▸ **Source data**
=======
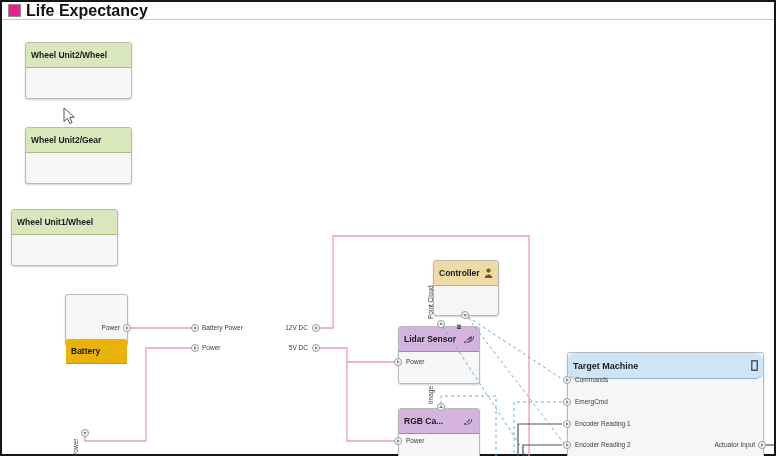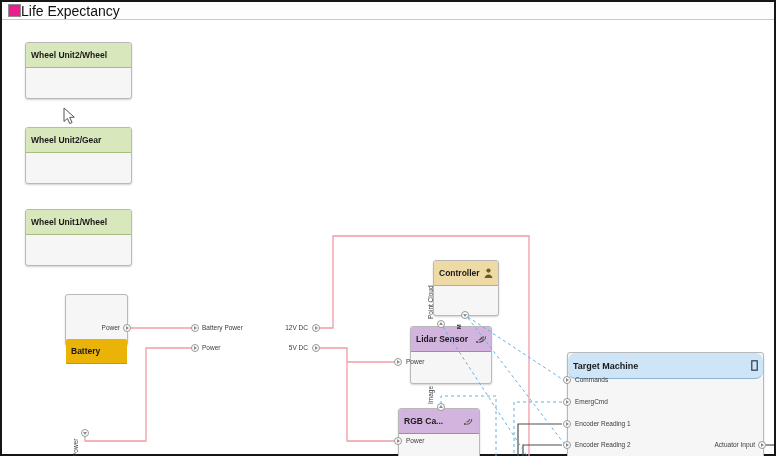"Life Expectancy" .titlebar .ttl { font-size: 14px -> 16px; font-weight: normal -> bold; margin-left: none -> 5px }
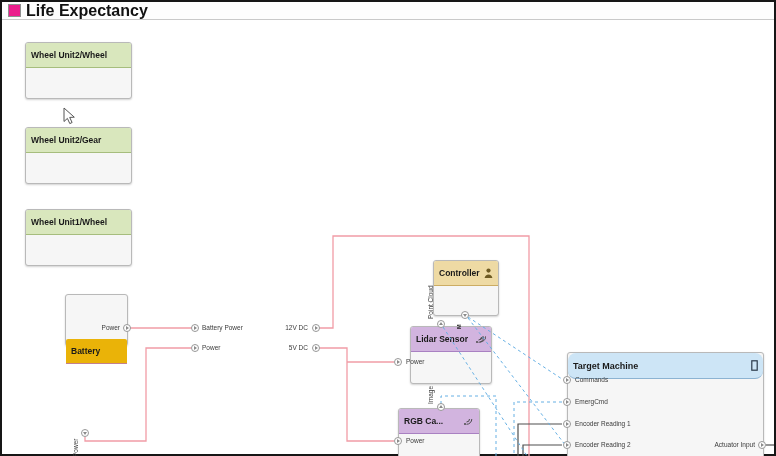"Wheel Unit1/Wheel" div.block { left: 25px -> 11px }
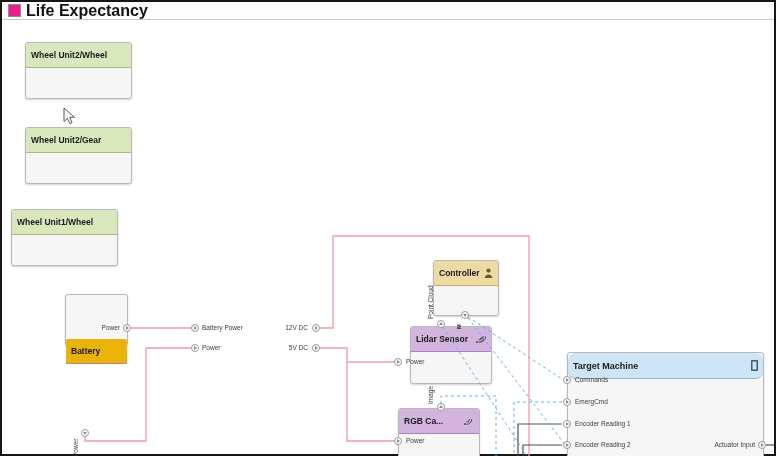"Lidar Sensor" div.block { left: 410px -> 398px }
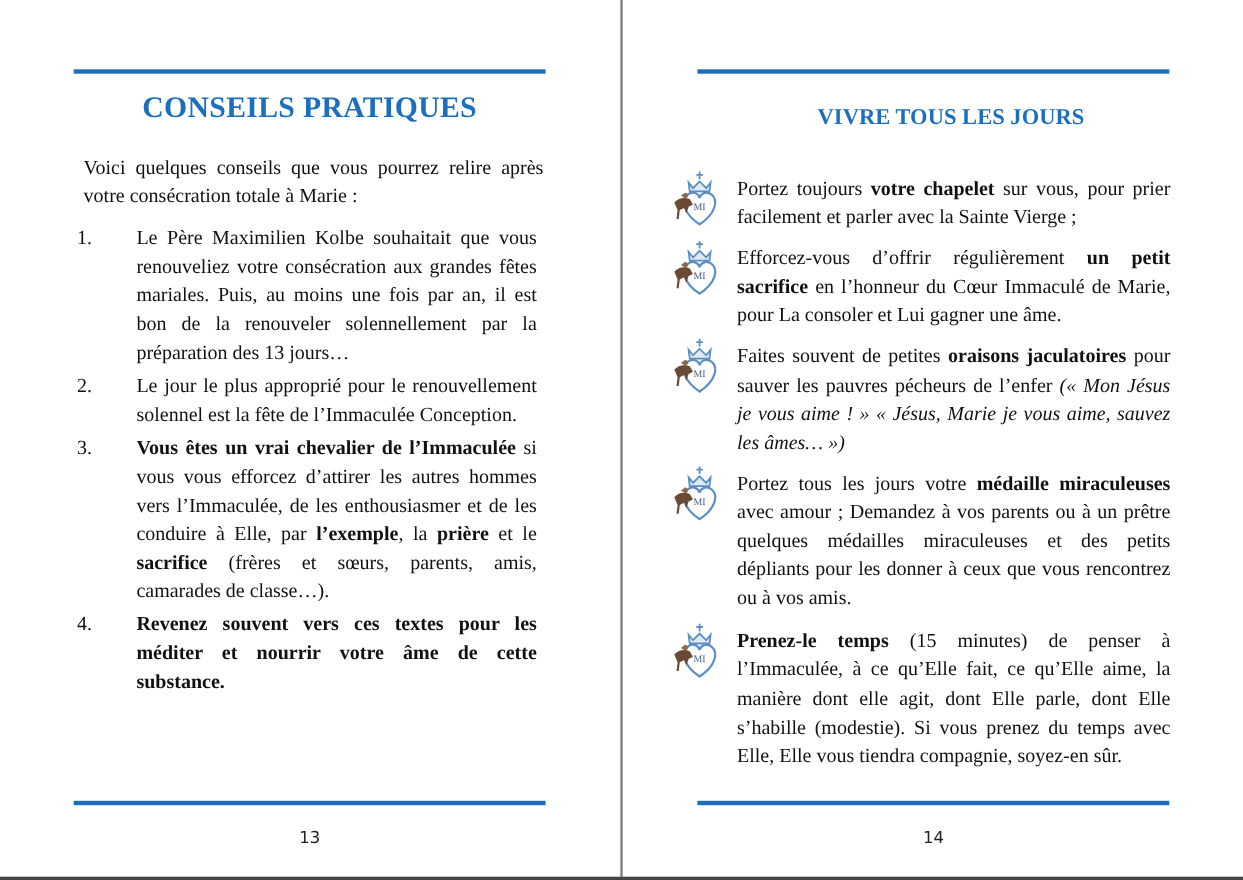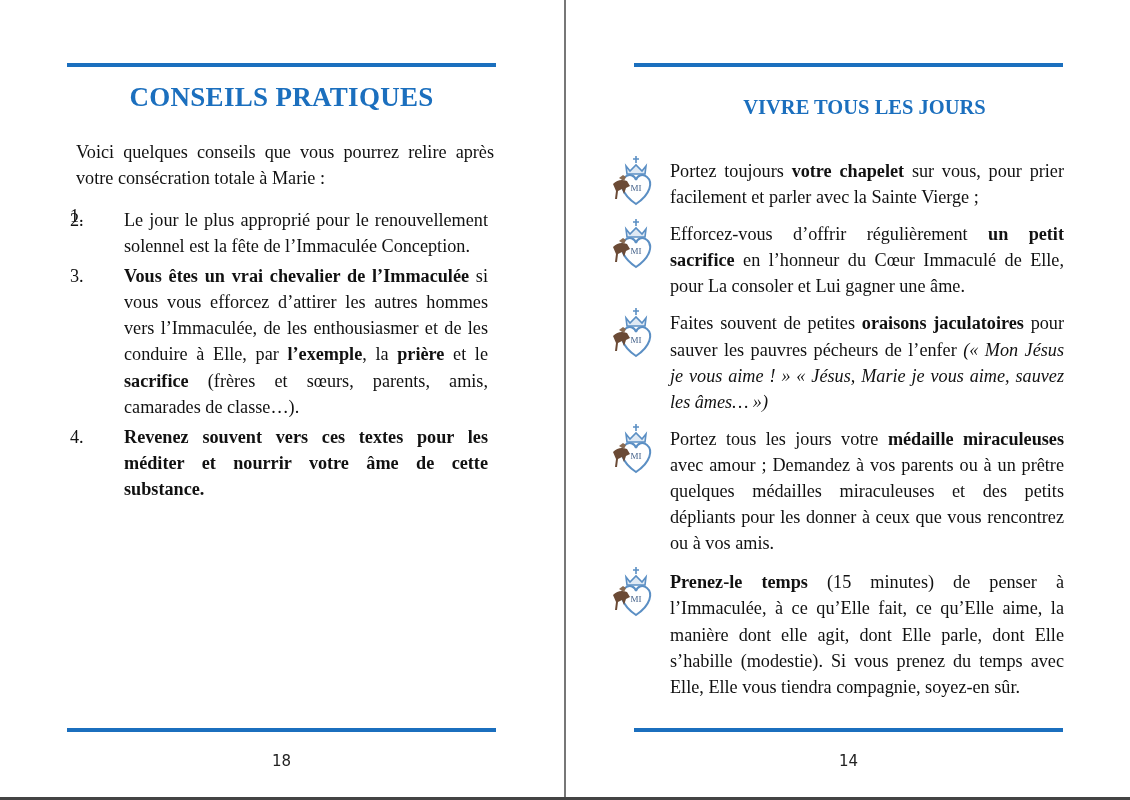"Le Père Maximilien Kolbe souhaitait" span { html: none -> <span><span>Le Père Maximilien Kolbe souhaitait que vous renouveliez votre consécration aux grandes fêtes mariales. Puis, au moins une fois par an, il est bon de la renouveler solennellement par la préparation des 13 jours…</span></span> }
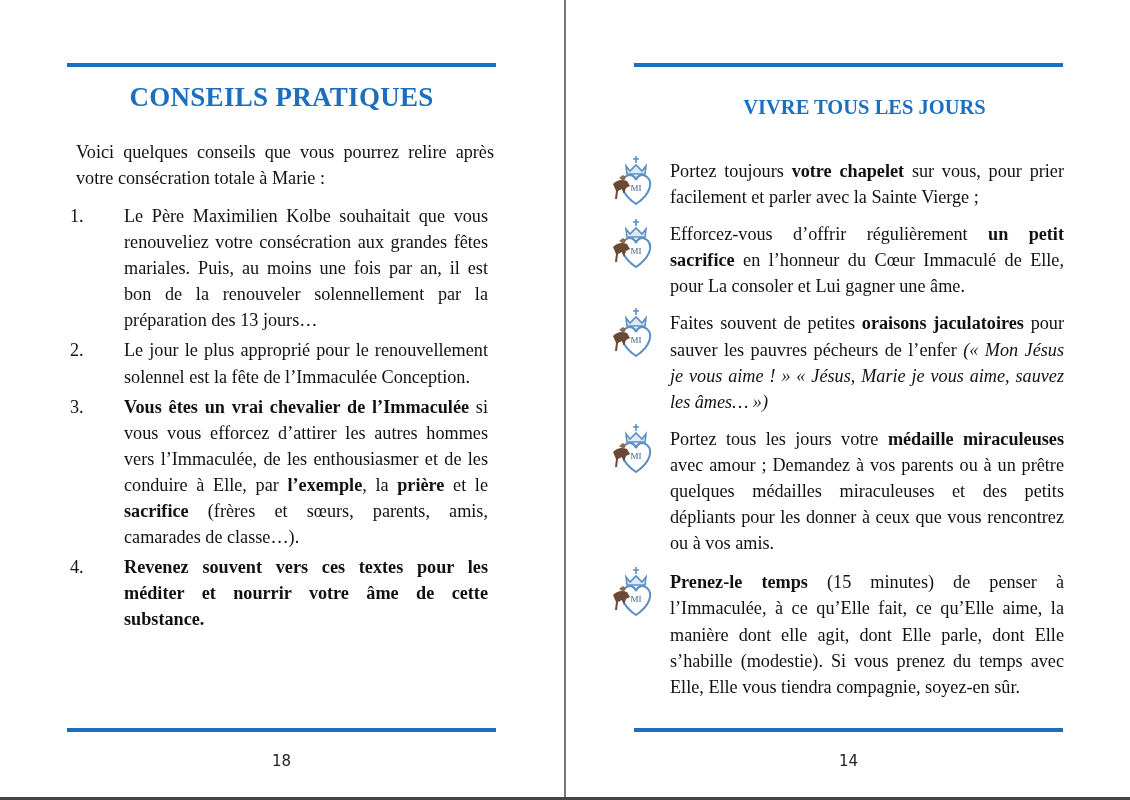"en l’honneur du Cœur Immaculé" span { text: Elle -> Marie }
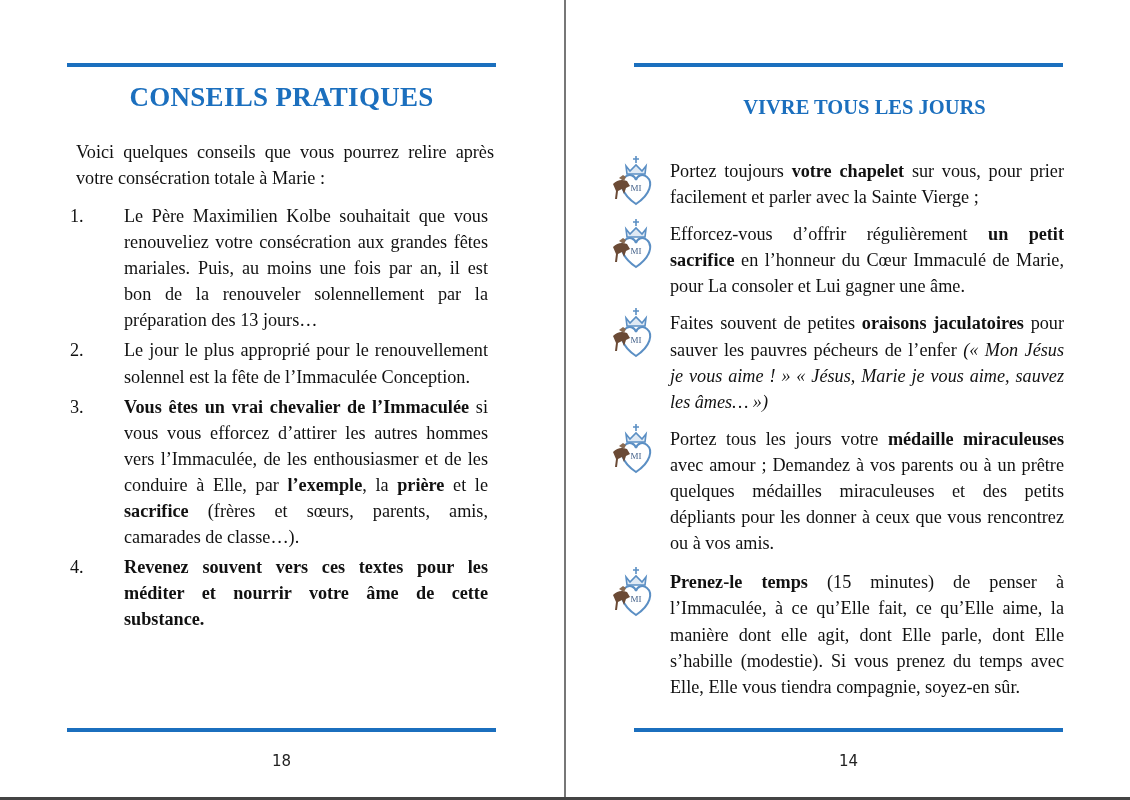"18" div.pagenum { text: 18 -> 13 }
=======
▸ **The task**
Please give a word-for-word transcript of the lines from the one holding "left: 410px ->" through the final line of the entries, both ends kept, with no pictures.

▸ **Solution**
"Lidar Sensor" div.block { left: 410px -> 398px }
"Le Père Maximilien Kolbe souhaitait" span { html: none -> <span><span>Le Père Maximilien Kolbe souhaitait que vous renouveliez votre consécration aux grandes fêtes mariales. Puis, au moins une fois par an, il est bon de la renouveler solennellement par la préparation des 13 jours…</span></span> }
"en l’honneur du Cœur Immaculé" span { text: Elle -> Marie }
"18" div.pagenum { text: 18 -> 13 }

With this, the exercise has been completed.